**Exercise**: From the first line to the last, retype the records exactly without their images.

Information supplied below:

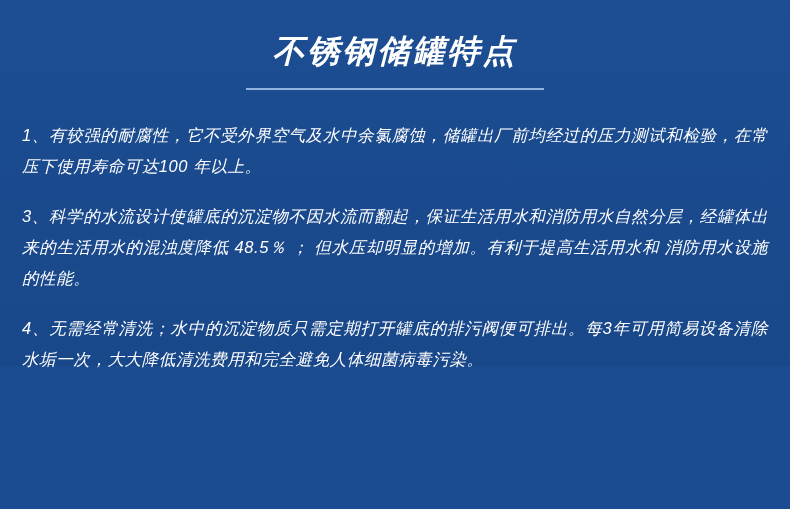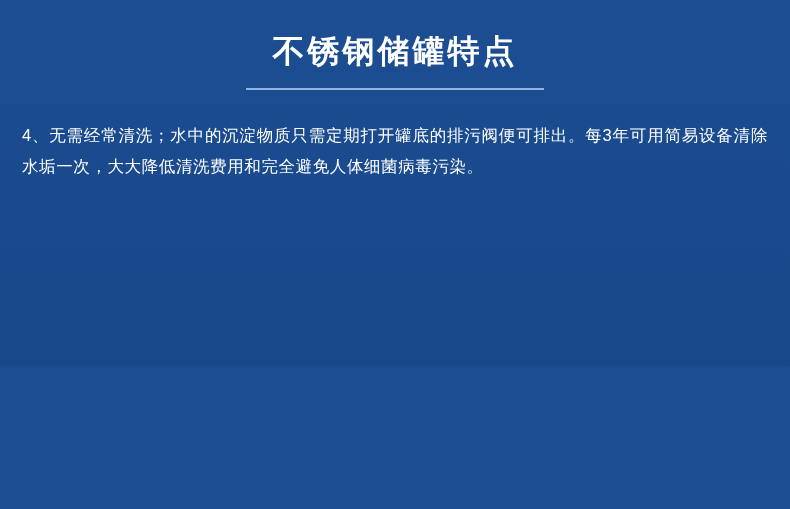--- a/index.html
+++ b/index.html
@@ -19,6 +19,7 @@
     height: 366px;
     background: linear-gradient(180deg, #1d4e93 0%, #1a4a8d 55%, #19488a 100%);
     box-sizing: border-box;
+    font-style: italic;
   }
   .title-block {
     padding-top: 32px;

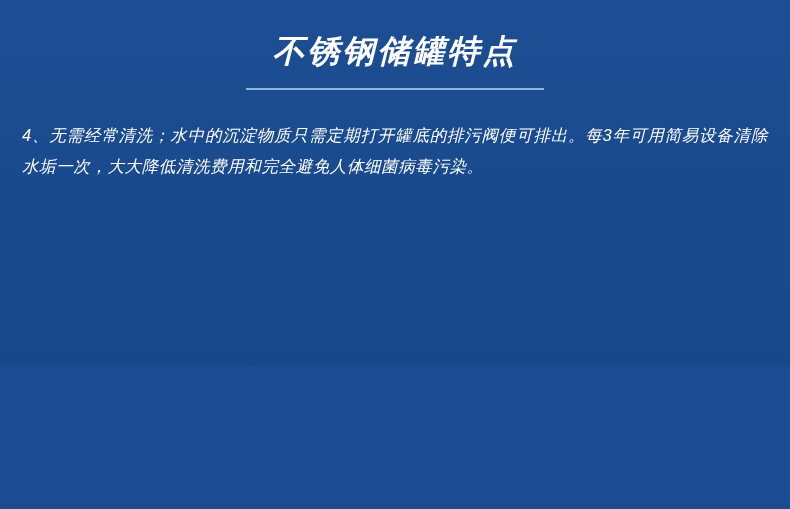--- a/index.html
+++ b/index.html
@@ -66,6 +66,7 @@
   </div>
 
   <div class="body-block">
+    <p class="para">1、有较强的耐腐性，它不受外界空气及水中余氯腐蚀，储罐出厂前均经过的压力测试和检验，在常压下使用寿命可达100 年以上。</p>
     <p class="para">4、无需经常清洗；水中的沉淀物质只需定期打开罐底的排污阀便可排出。每3年可用简易设备清除水垢一次，大大降低清洗费用和完全避免人体细菌病毒污染。</p>
   </div>
 

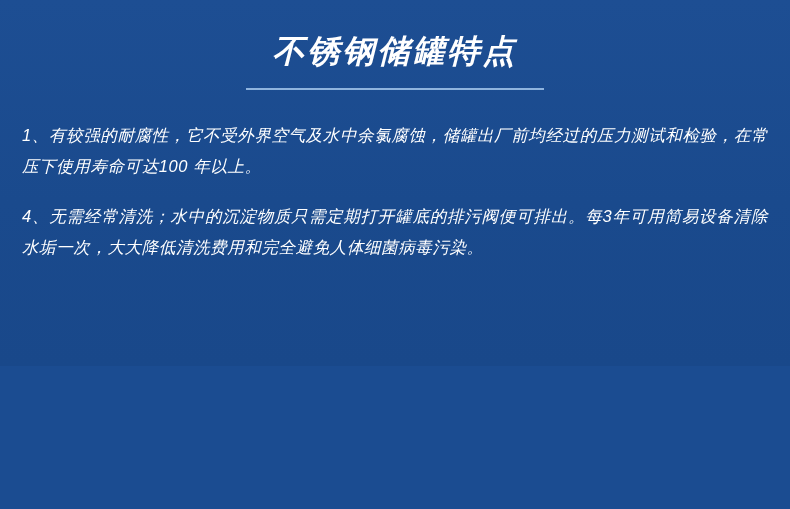--- a/index.html
+++ b/index.html
@@ -67,6 +67,7 @@
 
   <div class="body-block">
     <p class="para">1、有较强的耐腐性，它不受外界空气及水中余氯腐蚀，储罐出厂前均经过的压力测试和检验，在常压下使用寿命可达100 年以上。</p>
+    <p class="para">3、科学的水流设计使罐底的沉淀物不因水流而翻起，保证生活用水和消防用水自然分层，经罐体出来的生活用水的混浊度降低 48.5％ ； 但水压却明显的增加。有利于提高生活用水和 消防用水设施的性能。</p>
     <p class="para">4、无需经常清洗；水中的沉淀物质只需定期打开罐底的排污阀便可排出。每3年可用简易设备清除水垢一次，大大降低清洗费用和完全避免人体细菌病毒污染。</p>
   </div>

End of Information supplied.

**Reply to the task**:
--- a/index.html
+++ b/index.html
@@ -19,6 +19,7 @@
     height: 366px;
     background: linear-gradient(180deg, #1d4e93 0%, #1a4a8d 55%, #19488a 100%);
     box-sizing: border-box;
+    font-style: italic;
   }
   .title-block {
     padding-top: 32px;

--- a/index.html
+++ b/index.html
@@ -66,6 +66,7 @@
   </div>
 
   <div class="body-block">
+    <p class="para">1、有较强的耐腐性，它不受外界空气及水中余氯腐蚀，储罐出厂前均经过的压力测试和检验，在常压下使用寿命可达100 年以上。</p>
     <p class="para">4、无需经常清洗；水中的沉淀物质只需定期打开罐底的排污阀便可排出。每3年可用简易设备清除水垢一次，大大降低清洗费用和完全避免人体细菌病毒污染。</p>
   </div>
 

--- a/index.html
+++ b/index.html
@@ -67,6 +67,7 @@
 
   <div class="body-block">
     <p class="para">1、有较强的耐腐性，它不受外界空气及水中余氯腐蚀，储罐出厂前均经过的压力测试和检验，在常压下使用寿命可达100 年以上。</p>
+    <p class="para">3、科学的水流设计使罐底的沉淀物不因水流而翻起，保证生活用水和消防用水自然分层，经罐体出来的生活用水的混浊度降低 48.5％ ； 但水压却明显的增加。有利于提高生活用水和 消防用水设施的性能。</p>
     <p class="para">4、无需经常清洗；水中的沉淀物质只需定期打开罐底的排污阀便可排出。每3年可用简易设备清除水垢一次，大大降低清洗费用和完全避免人体细菌病毒污染。</p>
   </div>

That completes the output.